Friday, April 10, 2009
Eggery as a title is an interesting comment on the past traditions involving work and family and lifestyle, because as a word eggery suggests a factory like production. It conjures the old manner of shared labour where members of a community or a large family would gather together to create and celebrate everything from egg dyeing to pyrogy making. Also there is the baby making that went on amongst married men and women (and unmarried men and women) before the age of birth control, the egg of course being a very ancient and powerful symbol of fertility. And then there is the lifestyle itself which would most certainly include the manufacture of homegrown food, like duck and chicken eggs.

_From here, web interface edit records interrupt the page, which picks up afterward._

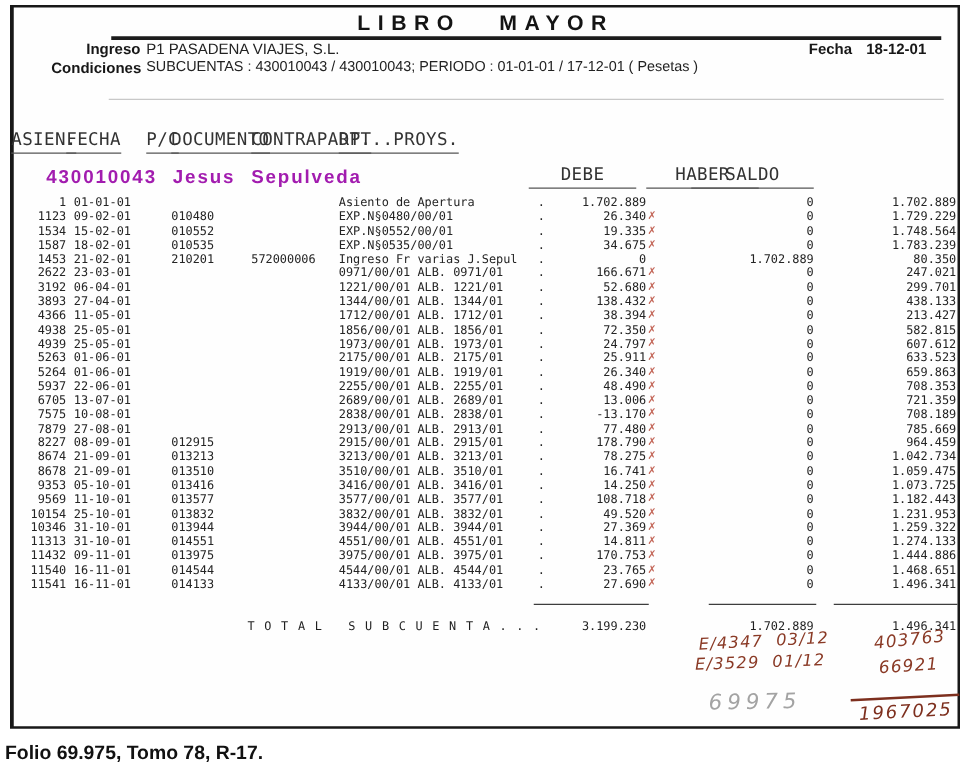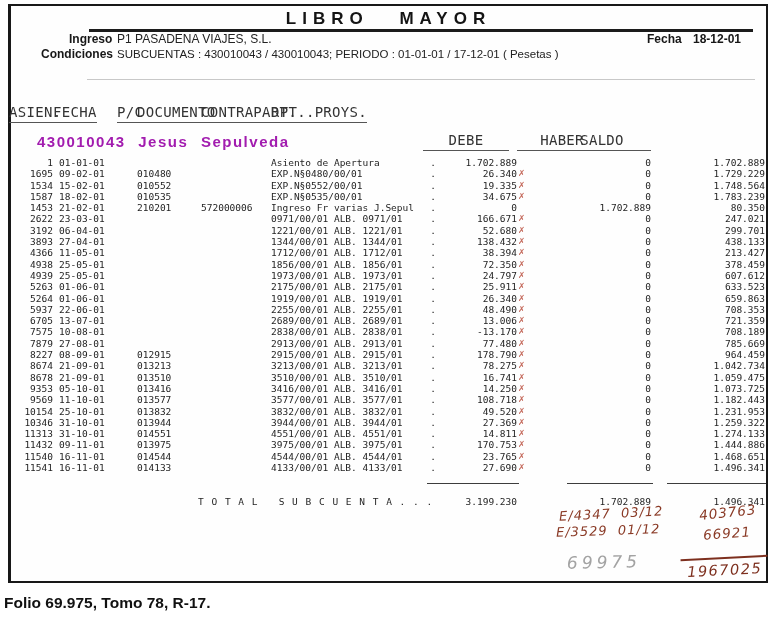--- a/index.html
+++ b/index.html
@@ -113,21 +113,21 @@
           <span class="c-doc"></span>
           <span class="c-contra"></span>
           <span class="c-conc">Asiento de Apertura</span>
           <span class="c-dpt">.</span>
           <span class="c-debe">1.702.889</span>
           <span class="c-mark" style="color: rgb(196, 104, 90);"></span>
           <span class="c-haber">0</span>
           <span class="c-saldo">1.702.889</span>
         </div>
         <div class="grid trow">
-          <span class="c-asien">1695</span>
+          <span class="c-asien">1123</span>
           <span class="c-fecha">09-02-01</span>
           <span class="c-pc"></span>
           <span class="c-doc">010480</span>
           <span class="c-contra"></span>
           <span class="c-conc">EXP.N§0480/00/01</span>
           <span class="c-dpt">.</span>
           <span class="c-debe">26.340</span>
           <span class="c-mark" style="color: rgb(196, 104, 90);">✗</span>
           <span class="c-haber">0</span>
           <span class="c-saldo">1.729.229</span>
@@ -227,21 +227,21 @@
           <span class="c-asien">4938</span>
           <span class="c-fecha">25-05-01</span>
           <span class="c-pc"></span>
           <span class="c-doc"></span>
           <span class="c-contra"></span>
           <span class="c-conc">1856/00/01 ALB. 1856/01</span>
           <span class="c-dpt">.</span>
           <span class="c-debe">72.350</span>
           <span class="c-mark" style="color: rgb(196, 104, 90);">✗</span>
           <span class="c-haber">0</span>
-          <span class="c-saldo">378.459</span>
+          <span class="c-saldo">582.815</span>
         </div>
         <div class="grid trow">
           <span class="c-asien">4939</span>
           <span class="c-fecha">25-05-01</span>
           <span class="c-pc"></span>
           <span class="c-doc"></span>
           <span class="c-contra"></span>
           <span class="c-conc">1973/00/01 ALB. 1973/01</span>
           <span class="c-dpt">.</span>
           <span class="c-debe">24.797</span>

Eggery speaks of an organic, physical and human factory. Of lives spent creating families and children and art and food. Of living with and of struggling with nature, not so much for domination but for survival. Of course back in those days, before science found better ways to live and before the advent of Safeway and The Gap, before even giclee prints, men and women had everything to work for and to strive towards creating for themselves and their people. Looking back, one cannot help but think of the work, but also of the sense of purpose and how that must have infused those long ago ladies and gentlemen with an awesome sense of optimism and promise.
Do we, the post baby boomer generations, have that same sense of purpose and optimism? In general our struggle is not physical or organic. In this, the digital age, it rarely seems human. The pre boomer generations are all dying off now. My own grandfather, aged 97, died just two years ago. Our connection to that long ago way of living is disappearing. How can we continue to be human when being human has changed so drastically since our grandparents and great grandparents worked the earth and themselves? How do we continue? Do we fully embrace our technological evolution or do we reinvent the old ways of living through environmental activism and the slow food movement and etsy?
Jocelyn Beyak's Eggery project is conceptually vital to our future. She has delicately reworked an ancient and beautiful form of folk art and called into question some very serious modern concerns, all without forsaking that old promise.
A broken egg is still an egg.
Eggery is showing at Xchanges' new gallery space at 2333 Government St., suite 6E, until April 25th.